Come afferma sempre l’Ortiz nell’opera pubblicata nel 1965 dalla
Editoría Universitaria, La Habana, “La Africanía de la música
folklórica de Cuba”: «La storia di Cuba è nel fumo del suo tabacco e
nella dolcezza del suo zucchero, ma anche nel ‘ sandungueo ’ della
sua musica. E nel tabacco, nello zucchero e nella musica, stanno
insieme bianchi e neri, nello stesso turbine creativo, dal XVI secolo
fino ad ora. Bianco, zucchero e chitarra; nero, tabacco e tamburo.
Oggi sincresi mulatta, caffè con latte e ‘bongo’».
Per quanto concerne la Regla di Ocha o Santería, essa
rappresenta quel complesso sistema di credenze magico-religiose
che individuano negli Orichas delle divinità intermediarie tra gli
uomini e la divinità suprema, che - al pari dell’Olimpo degli dei greci

- , sono spesso capricciose e mutevoli esattamente come gli esseri
umani. Nel culto degli antenati, un tempo, erano assimilate a un
fiume o a una montagna, mentre una volta sradicate dai loro paesi
di origine, hanno perduto ogni caratteristica legata al territorio per
diventare una generica rappresentazione delle forze naturali. Sono
figure con fattezze antropomorfe, che possiedono allo stesso tempo
le qualità e i difetti umani. Ogni divinità è dotata di un Ashé, un
potere spirituale, riconducibile alla forza selvaggia dei fenomeni
naturali alla base delle credenze animistiche. In ogni Oricha,
oltretutto, convive al contempo il principio del bene e del male.
Esiste una categoria di sacerdoti che fungono da intermediari tra i
credenti e queste divinità: i santeros. Essi governano i riti di

possessione attraverso cui ottenere un consiglio o un aiuto dalla
divinità o “santo” prescelto, che, durante la possessione, penetra
nella loro testa, parla mediante la loro bocca e agisce attraverso il
loro corpo raggiungendo la trance mistica.
Sono stati essi stessi iniziati attraverso cerimonie come quella dei
“ tambor ”, i tamburi sacri. E anche i percussionisti addetti al rito sono
sacerdoti prescelti mediante funzioni religiose scandite dai
“ tambores ”. Le percussioni hanno una funzione così centrale che
ad esse viene riconosciuto persino un ruolo divino.

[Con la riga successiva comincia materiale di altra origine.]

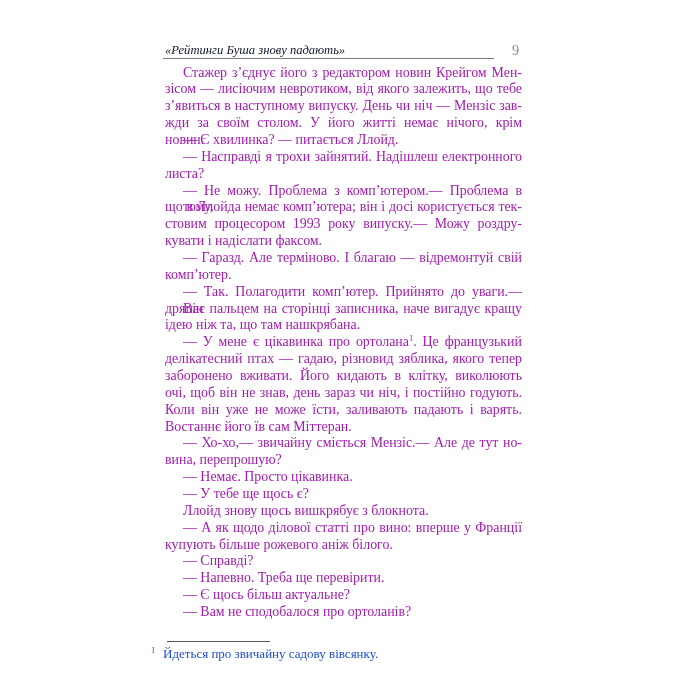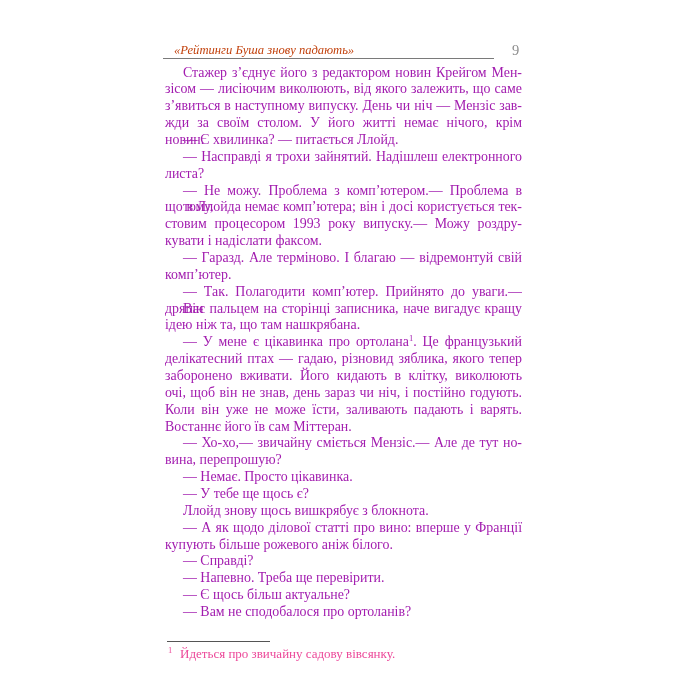--- a/index.html
+++ b/index.html
@@ -6,8 +6,8 @@
   body { width: 700px; height: 700px; position: relative; overflow: hidden; }
   .page { position: absolute; left: 0; top: 0; width: 700px; height: 700px; background: #ffffff; }
   .running-title {
-    position: absolute; left: 174px; top: 42px; height: 16px; line-height: 16px;
-    font-family: "Liberation Serif", serif; font-style: italic; font-size: 12.6px; color: #c2410c;
+    position: absolute; left: 165px; top: 42px; height: 16px; line-height: 16px;
+    font-family: "Liberation Serif", serif; font-style: italic; font-size: 12.6px; color: #0f172a;
     white-space: nowrap;
   }
   .page-number {

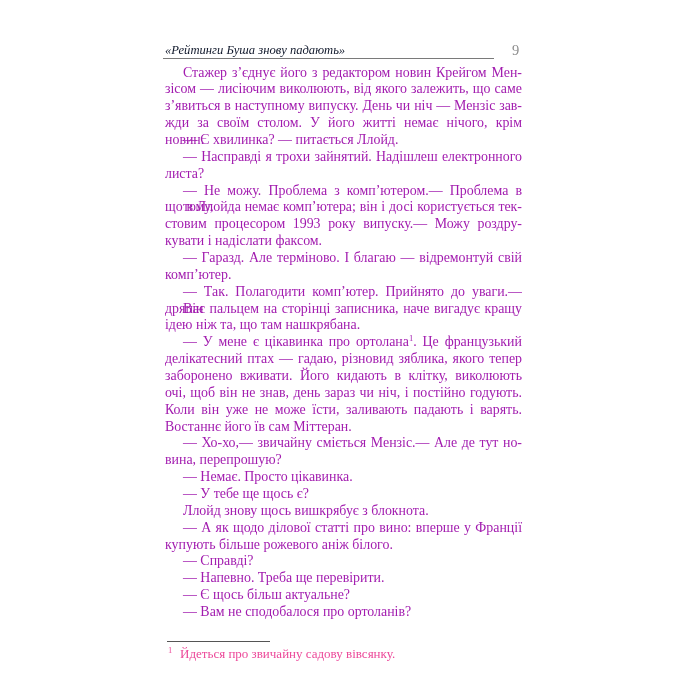--- a/index.html
+++ b/index.html
@@ -50,7 +50,7 @@
 
   <div class="body-text">
     <span class="ln j ind">Стажер з’єднує його з редактором новин Крейгом Мен-</span>
-    <span class="ln j">зісом — лисіючим виколюють, від якого залежить, що саме</span>
+    <span class="ln j">зісом — лисіючим невротиком, від якого залежить, що тебе</span>
     <span class="ln j">з’явиться в наступному випуску. День чи ніч — Мензіс зав-</span>
     <span class="ln j">жди за своїм столом. У його житті немає нічого, крім новин.</span>
     <span class="ln ind">— Є хвилинка? — питається Ллойд.</span>

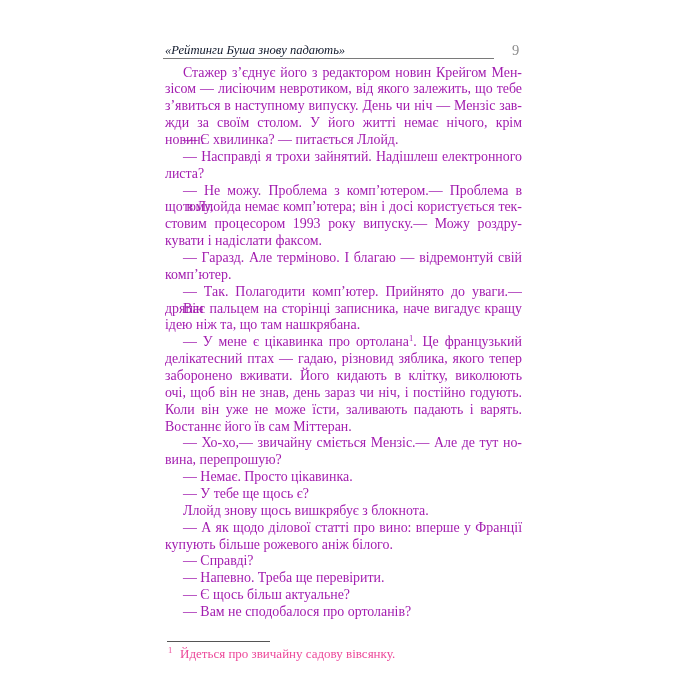--- a/index.html
+++ b/index.html
@@ -34,8 +34,8 @@
     border-top: 1px solid #555555;
   }
   .footnote {
-    position: absolute; left: 168px; top: 645px; height: 18px; line-height: 18px;
-    font-family: "Liberation Serif", serif; font-size: 13px; color: #ec4899; white-space: nowrap;
+    position: absolute; left: 151px; top: 645px; height: 18px; line-height: 18px;
+    font-family: "Liberation Serif", serif; font-size: 13px; color: #1d4ed8; white-space: nowrap;
   }
   .footnote .fn-marker { display: inline-block; width: 12px; font-size: 8.5px; vertical-align: 5px; line-height: 0; }
 </style>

Senza questi
strumenti, del resto, non si possono evocare le divinità: tamburi e
danze sono presenti in ogni rituale.
Ogni tamburo è dedicato a un dato Oricha: a Yemayá, la madre,
che danza ricordando il ritmo delle onde, è dedicato il tamburo più
grande, detto Yeá; a Ochún, dea dell’erotismo, che danza in modo
sensuale, è dedicato il mezzano, detto Itótele; a Changó, divinità
del fuoco e del tuono, che danza in modo violento e lussurioso,
come un guerriero, è dedicato il tamburo più piccolo, chiamato,
Okónkolo.
I santeros aiutano, dunque, i fedeli ad entrare in comunicazione con
i santi od Orichas, con delle pratiche propiziatorie durante le quali
attraversano momenti di trance e stati alterati di coscienza. Nel
rituale della possessione appare evidente la corrispondenza con gli
elementi naturali - ossia la perdita di coscienza, l’aumento dei battiti
cardiaci, la sudorazione -, ed elementi propriamente culturali,
ovvero una grande devozione al santo, perché in questi riti non si
usano droghe, ma solo tabacco e rum. Lo stato di estasi può
interessare sia il sacerdote, sia il fedele, nonché gli iniziati, che per
divenire tali devono prima sottoporsi ad un rito di passaggio. «Dopo
una morte rituale, segue un periodo di tempo in cui si diventa
“nulla”. Tabula rasa. È in questa fase che si imparano le complesse
ritualità, le cantiche, ma anche il modo di cadere in trance e offrire
sacrifici alle divinità». Dopo il rito si torna “in vita”, ma spesso con
differenti sembianze fisiche: a volte i credenti si rasano la testa.
Durante la possessione lo spirito della divinità invocata cavalca il
sacerdote o anche il questuante: il posseduto si comporta come la
divinità da cui è posseduto rivelando metodi o rimedi per superare
una data malattia, a volte tendendo a riequilibrare le componenti
psichiche maschili e femminili individuali.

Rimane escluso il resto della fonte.